**TASK BRIEF:** Answer with one number only: the count of lines below that hold the word "package".

Dataset records:
BEGIN

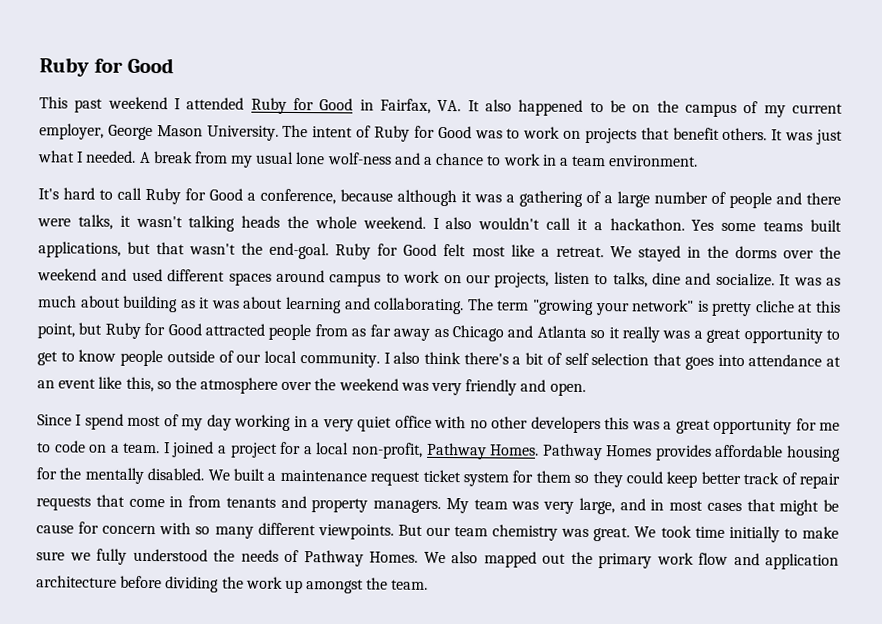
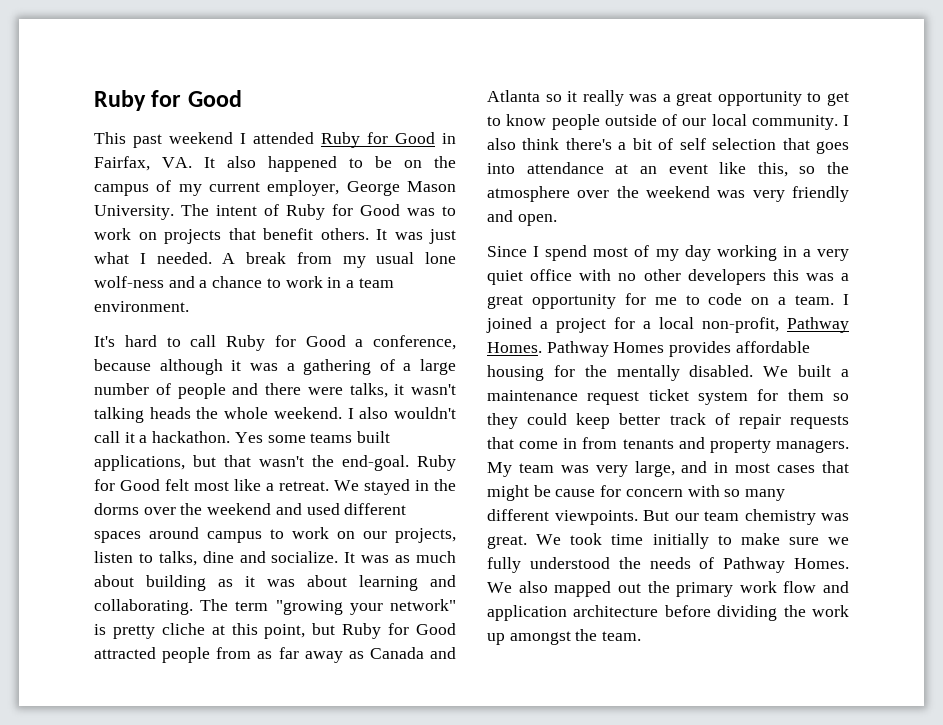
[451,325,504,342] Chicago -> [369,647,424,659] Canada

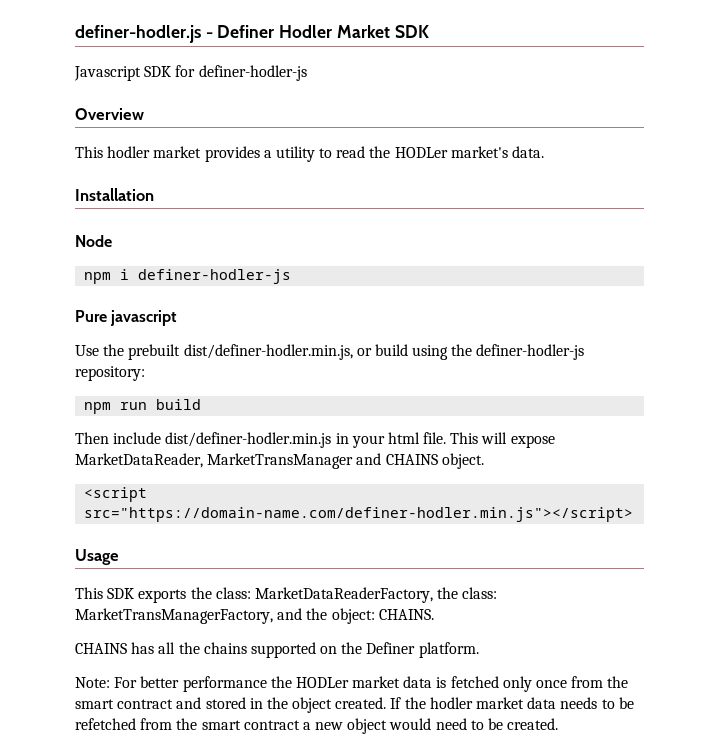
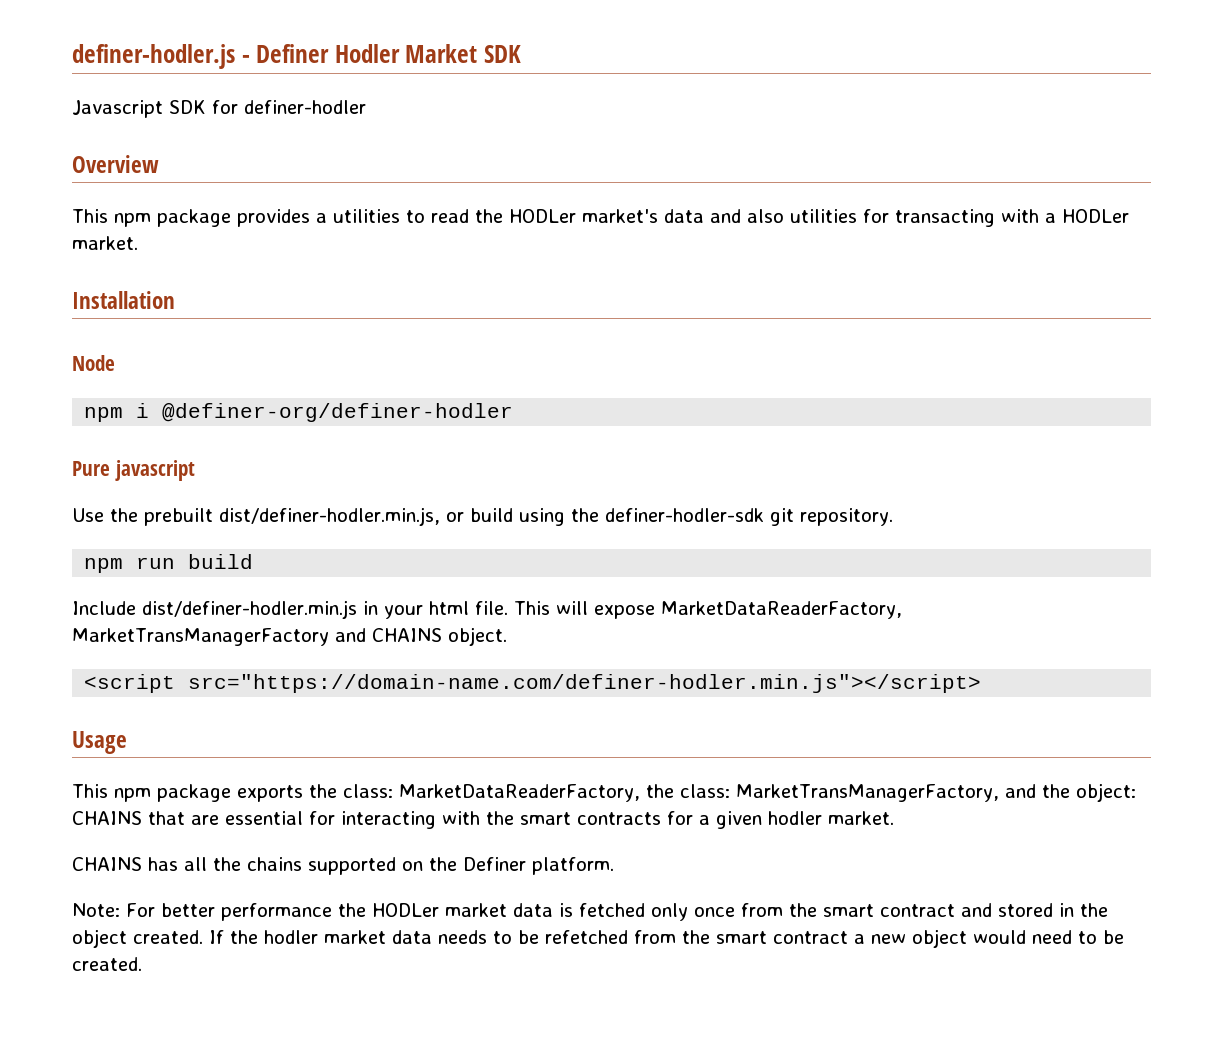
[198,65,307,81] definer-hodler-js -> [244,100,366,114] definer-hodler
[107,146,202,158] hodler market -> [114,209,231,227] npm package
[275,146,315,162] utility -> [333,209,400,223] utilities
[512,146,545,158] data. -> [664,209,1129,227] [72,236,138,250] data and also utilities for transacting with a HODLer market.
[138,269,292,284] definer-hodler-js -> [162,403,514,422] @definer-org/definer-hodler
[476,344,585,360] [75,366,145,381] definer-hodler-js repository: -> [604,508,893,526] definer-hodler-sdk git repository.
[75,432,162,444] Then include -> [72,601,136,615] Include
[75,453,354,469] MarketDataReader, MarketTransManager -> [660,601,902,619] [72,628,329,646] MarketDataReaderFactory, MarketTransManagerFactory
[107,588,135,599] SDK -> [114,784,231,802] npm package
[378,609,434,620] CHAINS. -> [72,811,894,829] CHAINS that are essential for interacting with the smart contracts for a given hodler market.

END

**ANSWER SECTION:** 2